March 11, 2011
By DEBBIE HALL - Bulletin Staff Writer
School officials have said merging Henry County and Martinsville school divisions is an option to save money, but many people attending a “Community Conversation” meeting Thursday at Bassett High School expressed concern about assuming debt, increased taxes and a loss of control.
However, other participants said they thought merger might mean more opportunities for a wider array of students.
Before the discussions on whether to proceed with a merger study got under way, the roughly 80 participants were divided into four groups which met in as many rooms. Facilitators led the discussions after reviewing a list of ground rules, including the fact that the discussions were not public hearings but an opportunity to make a good faith effort to address the issue of a school merger.
Similar meetings were held at Magna Vista and Martinsville high schools at the same time.
After introducing themselves, each participant at Bassett High also gave a brief summary of whether they had attended school locally or had children or grandchildren in local schools. Most had children enrolled or adult children who had graduated from the county school division. Others said they had graduated or had adult children who teach in city or county schools.
In one of the groups, when participants were asked their “best hope” of what a merger would accomplish, Kim Robertson said she hoped a merger would offer better opportunities for courses and different kinds of programs for students.
Jo Ellen Hylton, who is principal of Axton Elementary School, said students continuing to achieve at their highest potential was her best hope, while Judy Edmonds said she hoped academics would be “as strong or stronger” as it currently is.
Lisa Seay said she hoped Martinsville would revert to town status before a merger occurred, while Reed Creek District Supervisor Tommy Slaughter said the issue was two-fold.
“It all comes down to dollars and cents and academics,” he said.
Others, like Collinsville District Supervisor Joe Bryant, said more information was needed before he knew how a merger might benefit the county.
Blackberry District Supervisor Jim Adams said he attended the meeting to gain input and detail, as did Merlin Winger.
Tim Fulcher said he hoped to “see the will of the people done.”
Biggest fears included Rhonda Hodges’ concern that the decision “would not be data driven.
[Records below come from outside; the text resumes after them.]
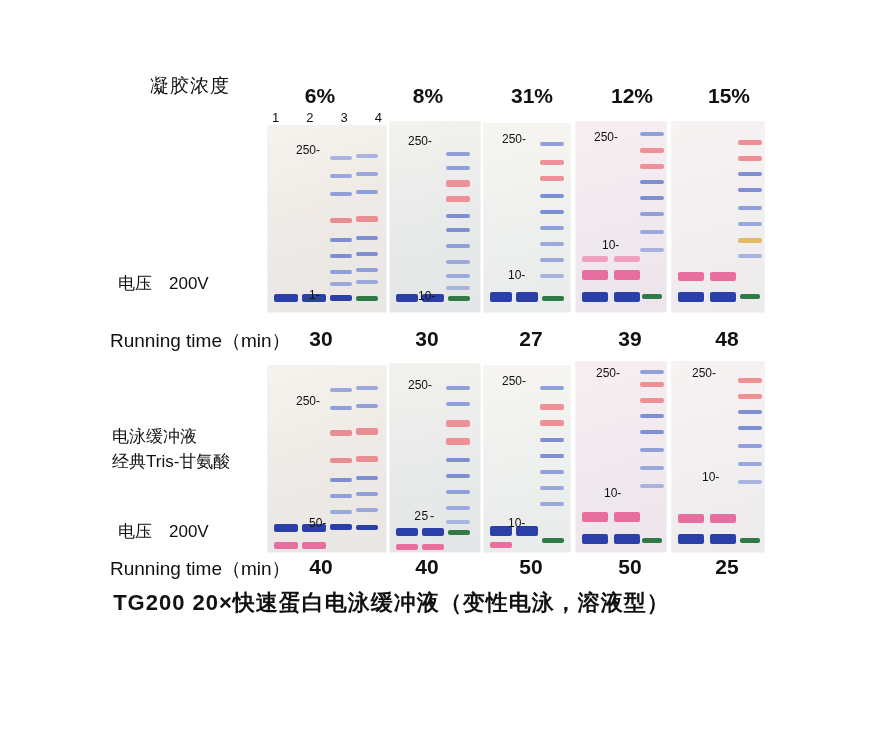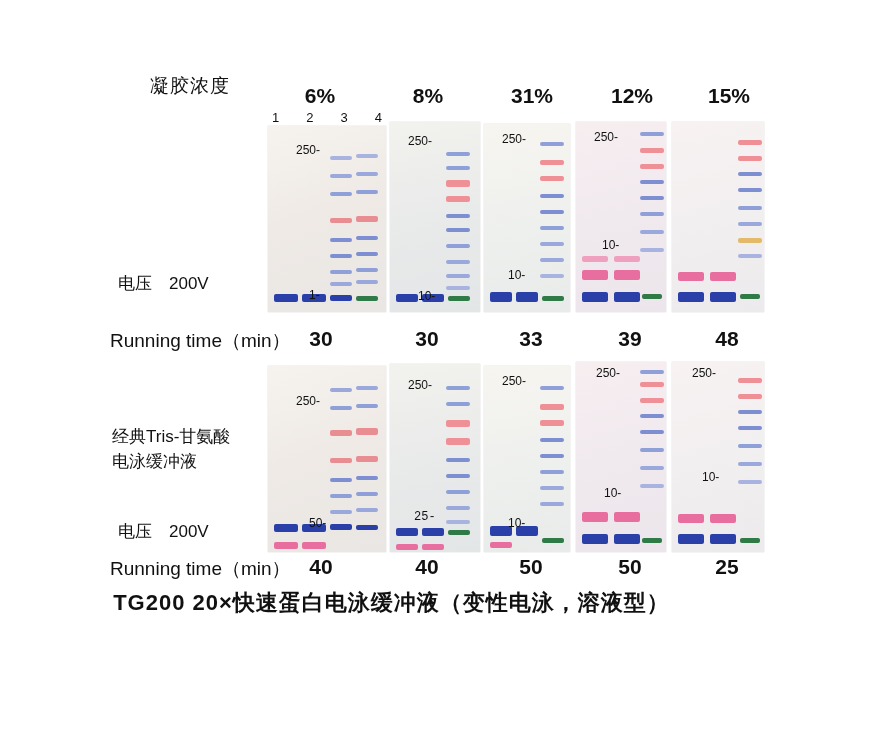"33" div.run-val { text: 33 -> 27 }
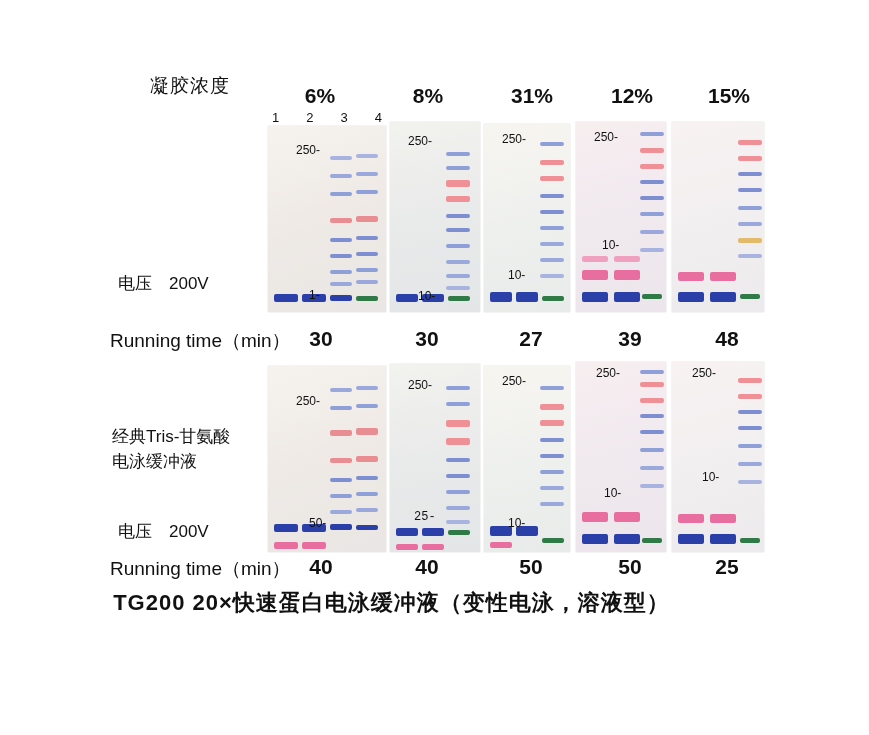"经典Tris-甘氨酸" div { order: before "电泳缓冲液" -> after "电泳缓冲液" }
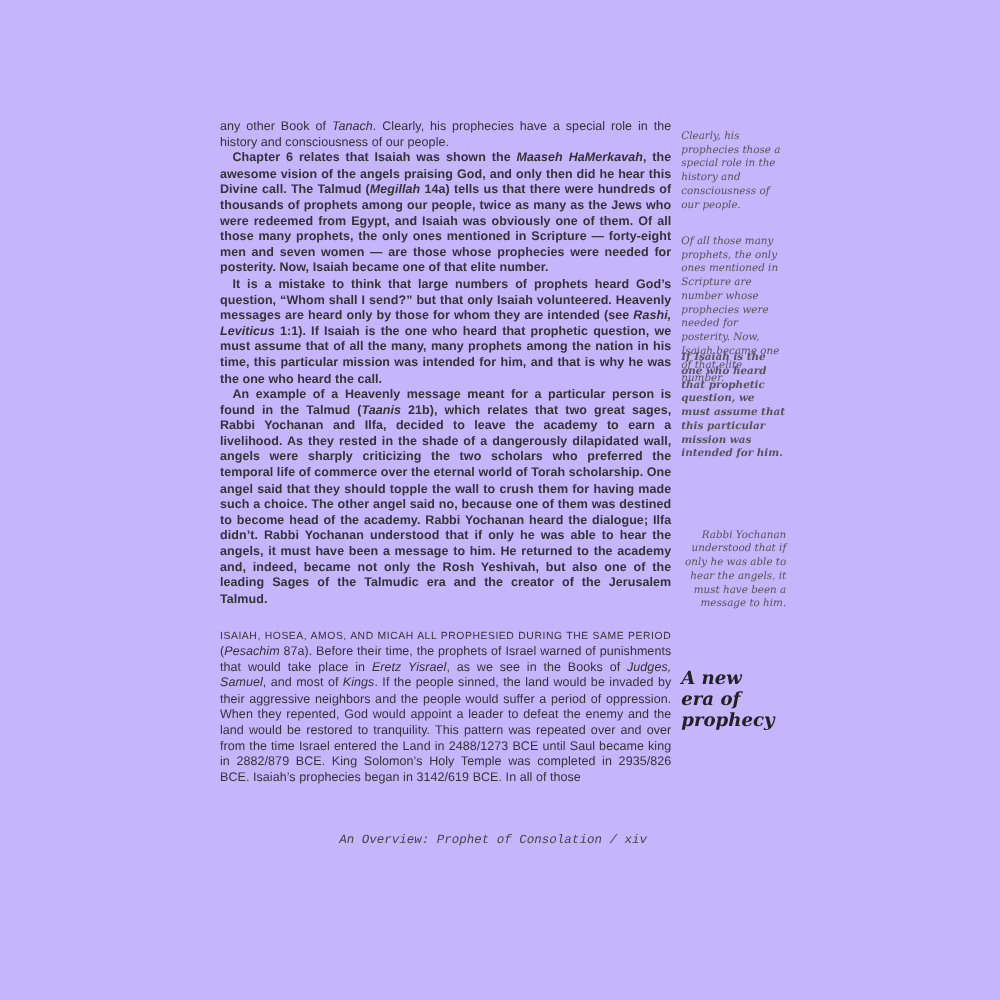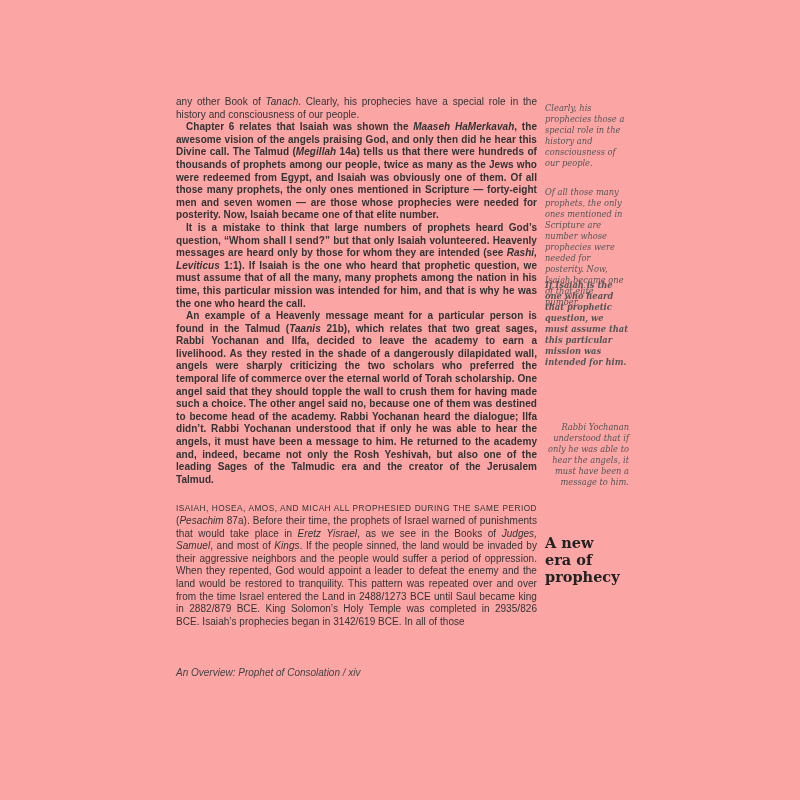"any other Book of Tanach." .page { background: #fca5a5 -> #c4b5fd }
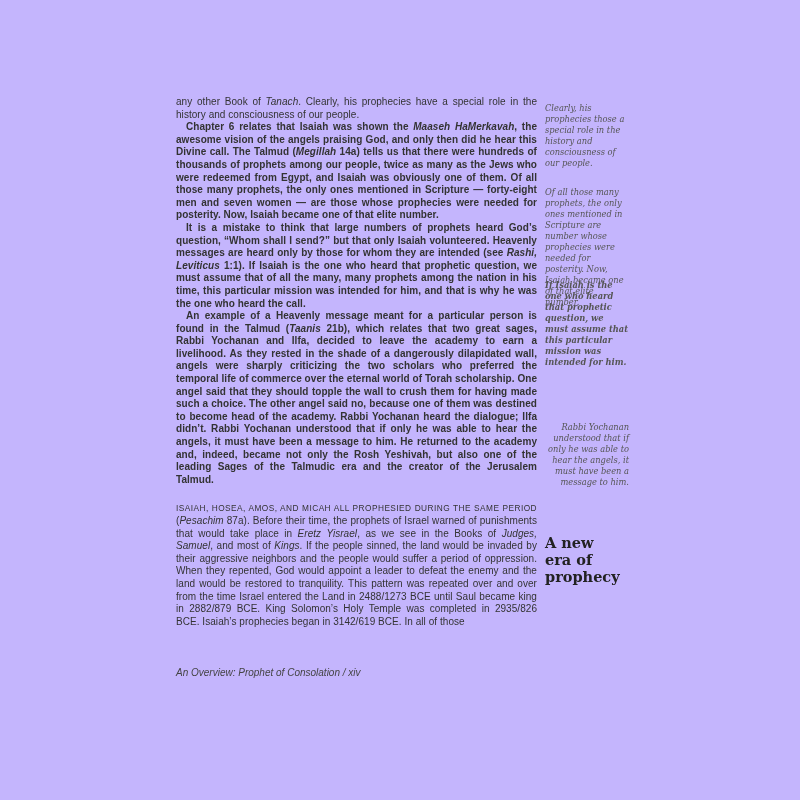"A new era of prophecy" .section-heading { font-style: none -> italic }
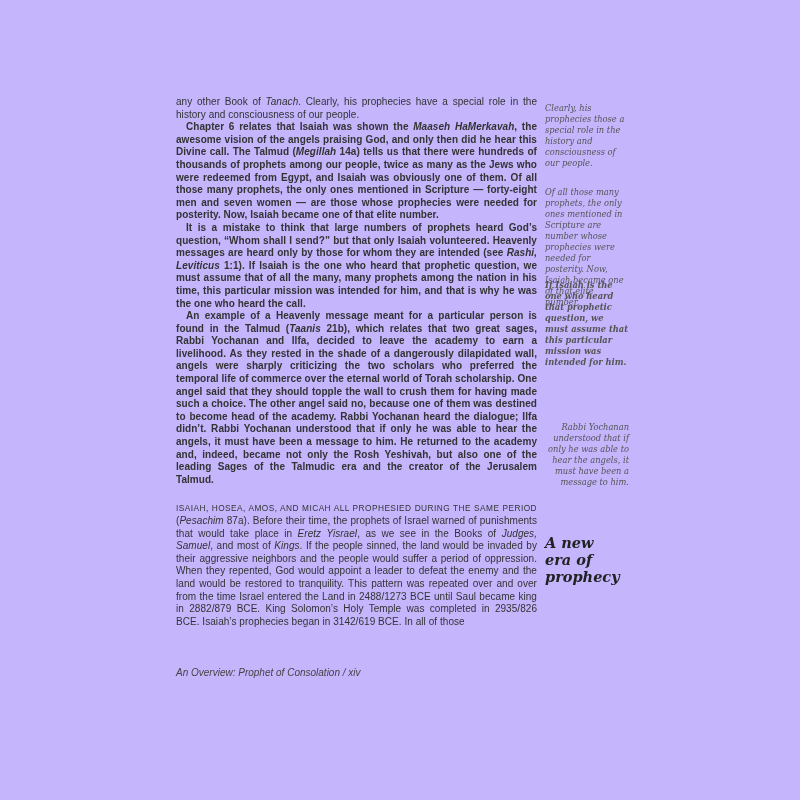"An Overview: Prophet of Consolation" .footer { font-family: Liberation Sans, sans-serif -> Liberation Mono, monospace; text-align: left -> center }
I think we really need to know” details such as the economic benefit, efficiency and class sizes.
Seay said if the city did not revert to town status, “it would not pay taxes to the county” and county taxpayers would pay more for education under a merged system. Winger shared a similar sentiment.
Hylton said her biggest fear is “that we lose focus of what is best for the kids, not adults.”
Fulcher said individual schools would lose their identities.
A study in 2004 estimated the cost savings of merging the school divisions at nearly $1 million, “which is not a lot when you consider the numbers we’re working with,” Bryant said of the school divisions’ budgets.
Henry County’s current school budget is about $68.4 million and Martinsville’s is about $23.2 million. Neither figure includes the nutrition budgets.
Bryant also said a disparity in teachers’ pay between the two divisions is a concern, as is the possible loss of personnel.
Other concerns identified were the initial cost of start-up following a merger, possible longer bus rides, increased class sizes and special needs students’ issues not being addressed.
When asked to imagine the impact a merger would have on educational opportunities, efficiency and economic development, Bryant said, “We don’t want to imagine. We’re not here to imagine. We’re here to talk about the details.”
Winger said he felt participants were “being led” with questions to show the positive impact of merging, but “we are not being asked what our opinions are.”
Others said they could not offer any input about city schools because they were not familiar with them or their class offerings.
Participants also asked why the schools should merge.
“If we can make it (education) better” with a merger, “why not make it better now?” another participant asked.
The discussion then turned again to fears and/or concerns with merger. Students adapting to change, larger class sizes and changing attendance zones were cited.
Winger said his biggest fear was that a small focus group — the 80 or so people attending the event in Bassett on a rainy Thursday night — would be responsible for deciding whether the community “wants a merger or not.”
Input gathered from participants at the three meetings Thursday, along with survey results from school staff and faculty, will be compiled and presented to the school boards during a joint meeting on March 28, according to Kathy Rogers, Henry County School Board chairman.